Would you return the data exactly as given, except for its pictures?

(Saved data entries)
::::
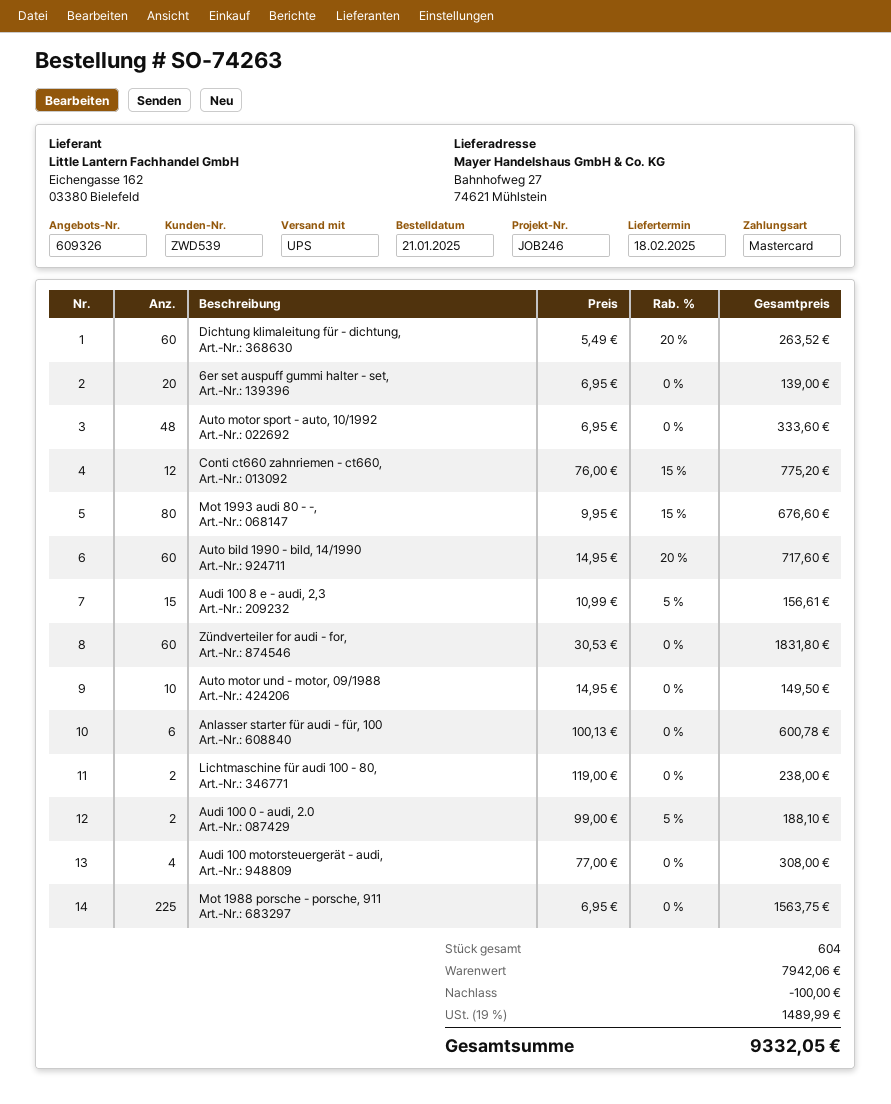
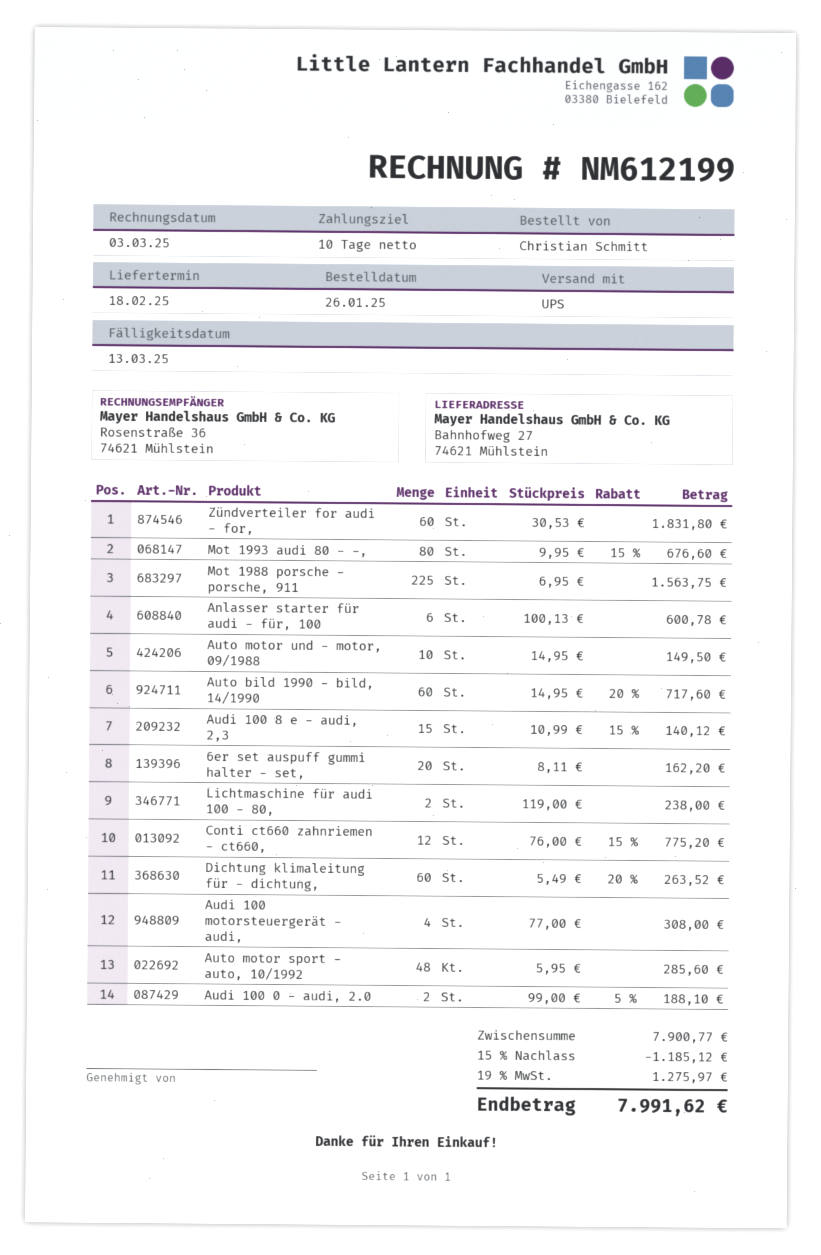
order date: 2025-01-21 -> 2025-01-26
6er set auspuff gummi halter - set,: 20 x 6.95 = 139.00 -> 20 x 8.11 = 162.20
Auto motor sport - auto, 10/1992: 48 x 6.95 = 333.60 -> 48 x 5.95 = 285.60
Audi 100 8 e - audi, 2,3: 15 x 10.99 - 5% = 156.61 -> 15 x 10.99 - 15% = 140.12
subtotal: 7942.06 -> 7900.77
discount: 100.00 -> 1185.12
tax: 19% = 1489.99 -> 19% = 1275.97
total: 9332.05 -> 7991.62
::::
**RESULT**
order date: 2025-01-21 -> 2025-01-26
6er set auspuff gummi halter - set,: 20 x 6.95 = 139.00 -> 20 x 8.11 = 162.20
Auto motor sport - auto, 10/1992: 48 x 6.95 = 333.60 -> 48 x 5.95 = 285.60
Audi 100 8 e - audi, 2,3: 15 x 10.99 - 5% = 156.61 -> 15 x 10.99 - 15% = 140.12
subtotal: 7942.06 -> 7900.77
discount: 100.00 -> 1185.12
tax: 19% = 1489.99 -> 19% = 1275.97
total: 9332.05 -> 7991.62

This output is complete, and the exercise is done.